TAMPA — The line outside the St. Pete Times Forum started forming early Wednesday morning. By 10 a.m. it wound around the building. People young and old, black and white, parents and children.
More than 15,000 people turned out to see Sen. Barack Obama in his first Florida campaign rally since the Democratic presidential candidates boycotted the state during the primary season. With a less-than-capacity crowd, worries about parking and traffic snarls proved unfounded, and by 11:30 a.m. people moved swiftly through the 25 metal detectors at the entrance.
Spectators streamed in clutching cameras and snacking on hot dogs, nachos and sodas from concession stands while speakers blared a playlist that included a heavy dose of Stevie Wonder tracks.
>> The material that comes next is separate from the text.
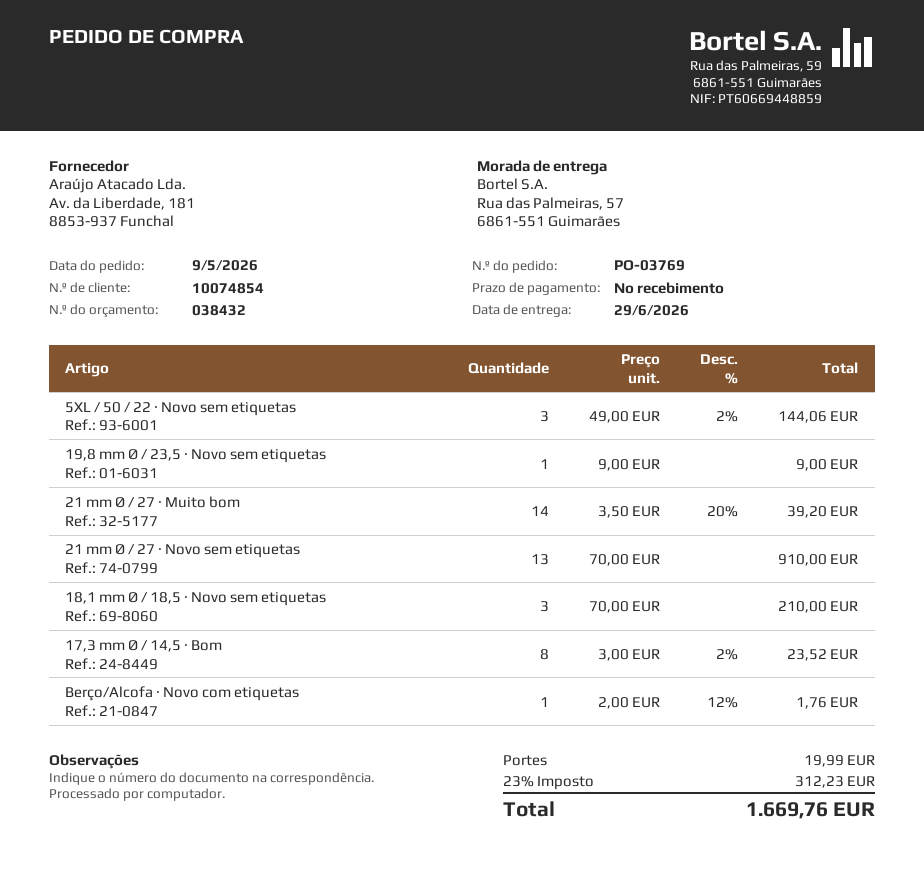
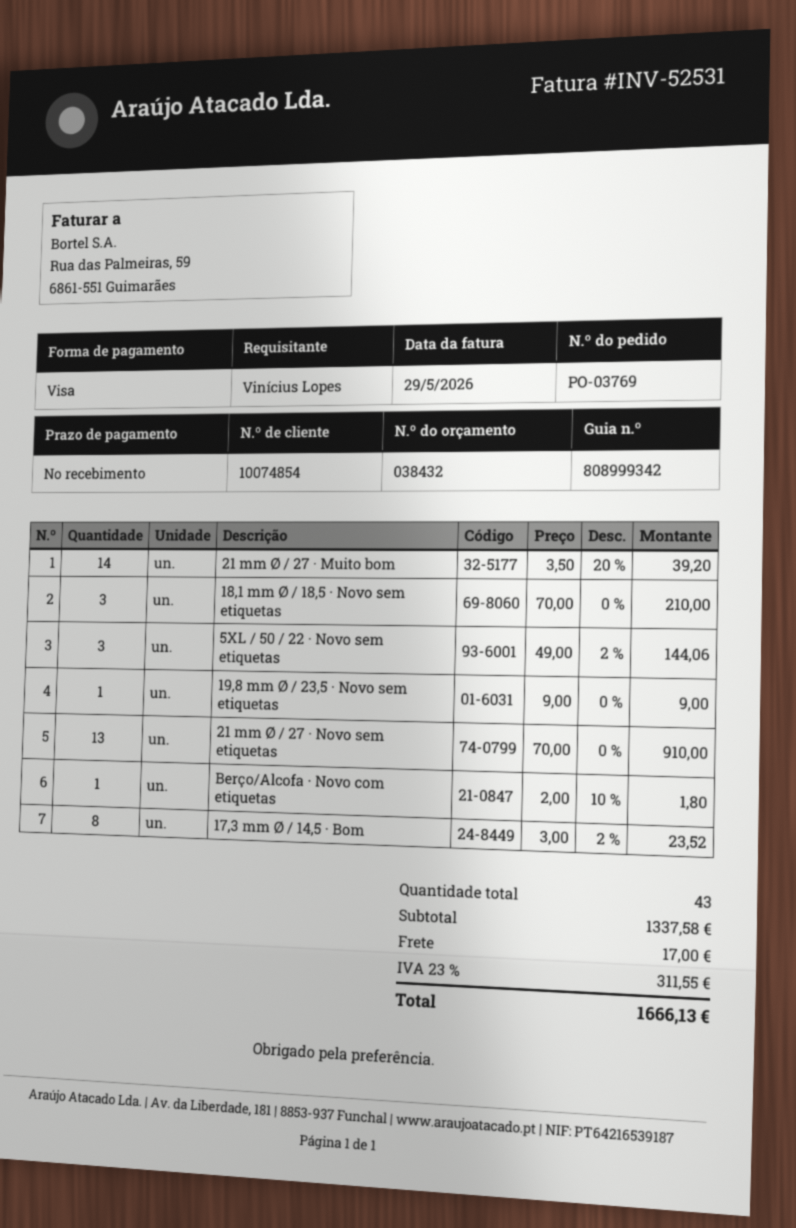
Berço/Alcofa · Novo com etiquetas: 1 x 2.00 - 12% = 1.76 -> 1 x 2.00 - 10% = 1.80
shipping: 19.99 -> 17.00
tax: 23% = 312.23 -> 23% = 311.55
total: 1669.76 -> 1666.13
As Obama made his way to the podium just before 1 p.m., the cheers reached rock-concert decibel levels.
"It's good to be back in Florida," Obama told the enthusiastic crowd, who occasionally chanted "O-bam-a! O-bam-a!" before and during the 35-minute speech. "I know you guys have been holding down the fort."
Supporters screamed out, "We love you," and Obama answered, "I love you back." They booed at the mention of George Bush. They stood and cheered wildly when he promised to unite the country. And they pumped their fists in the air and chanted "Yes we can" when Obama pledged to bring together all Americans — black, white, Hispanic, Asian, Native American, gay and straight.
Though the contest for the Democratic presidential nomination continues, Obama spoke as if he were already the winner.
He commended Hillary Rodham Clinton for running an outstanding campaign, and predicted the party would unify by November.
He spent significantly more time outlining the differences between himself and John McCain, the presumptive Republican presidential nominee.
He repeatedly characterized a vote for McCain as a vote for four more years of George Bush policies, rapped the Arizona senator for having lobbyists on his campaign staff and said he would be happy to debate McCain on foreign policy.
"He has been spending the last week describing his foreign policy by describing who he won't talk to," Obama said. "That's your foreign policy?"
Obama said he would meet with both friends and enemies.
"We have to communicate with countries if we want to make a difference," he said. "That's what John Kennedy did. That's what Ronald Reagan did. That's what Barack Obama will do."
He also criticized McCain for proposing a gas tax holiday this summer, calling it nothing more than an "election-year gimmick" that wouldn't prompt oil companies to lower gas prices and would save consumers only about $28 each, money that is needed to rebuild roads and bridges.
Obama outlined key components of his own platform, including:
• A $1,000 per family tax cut paid for by closing corporate tax loopholes.
• A $4,000 yearly college-tuition credit to every student in exchange for community service.
• Eliminating income taxes on Social Security payments.
• Changing corporate bankruptcy laws to protect worker pensions.
• A $150-billion investment over 10 years in alternative energy sources such as solar and wind power, and biodiesel fuel.
Investing in alternative energy will create new jobs, protect the environment and lessen the country's dependence on foreign oil, he said.
Obama also said he would put 2-million people to work by investing in improvements to roads, bridges and mass transit. How to pay for that?
"If we can spend $10-billion a month in Iraq we can spend $10-billion a month right here in the United States of America," he said.
The Illinois senator said to accomplish his goals the country will need to change its foreign policy. He pledged to end the war in Iraq in 2009, while maintaining obligations in Afghanistan.
Tampa Mayor Pam Iorio, a pre-rally speaker, used the occasion to announce her endorsement of Obama. She said he is a man with "uncommon gifts," including an ability to connect with "everyday people."
After Obama's speech, audience members gushed.
"That was phenomenal," enthused Marcus Brewer, 23, who drove from Palmetto for the event. He said he liked Obama's remarks about health care, jobs, education and mass transit.
Marquisha Wynn, 19, said seeing Obama live was much more impressive than the YouTube clips she has watched. Her friend Cynthia De LaGarza, 18, said Obama had inspired her interest in politics, something her Jehovah's Witness parents frown upon.
"I'm going to get in trouble for being here," she said. "But I love him."
The diversity of the crowd caught Pinellas County Commissioner Ken Welch's eye.
"It's black, white, old, young," he said. "There is an unprecedented amount of energy."
State Rep. Darryl Rouson, D-St. Petersburg, said his support for Obama goes beyond the color of his skin.
"I'm here not because Obama is black," Rouson said. "But because he represents the greatness of this country."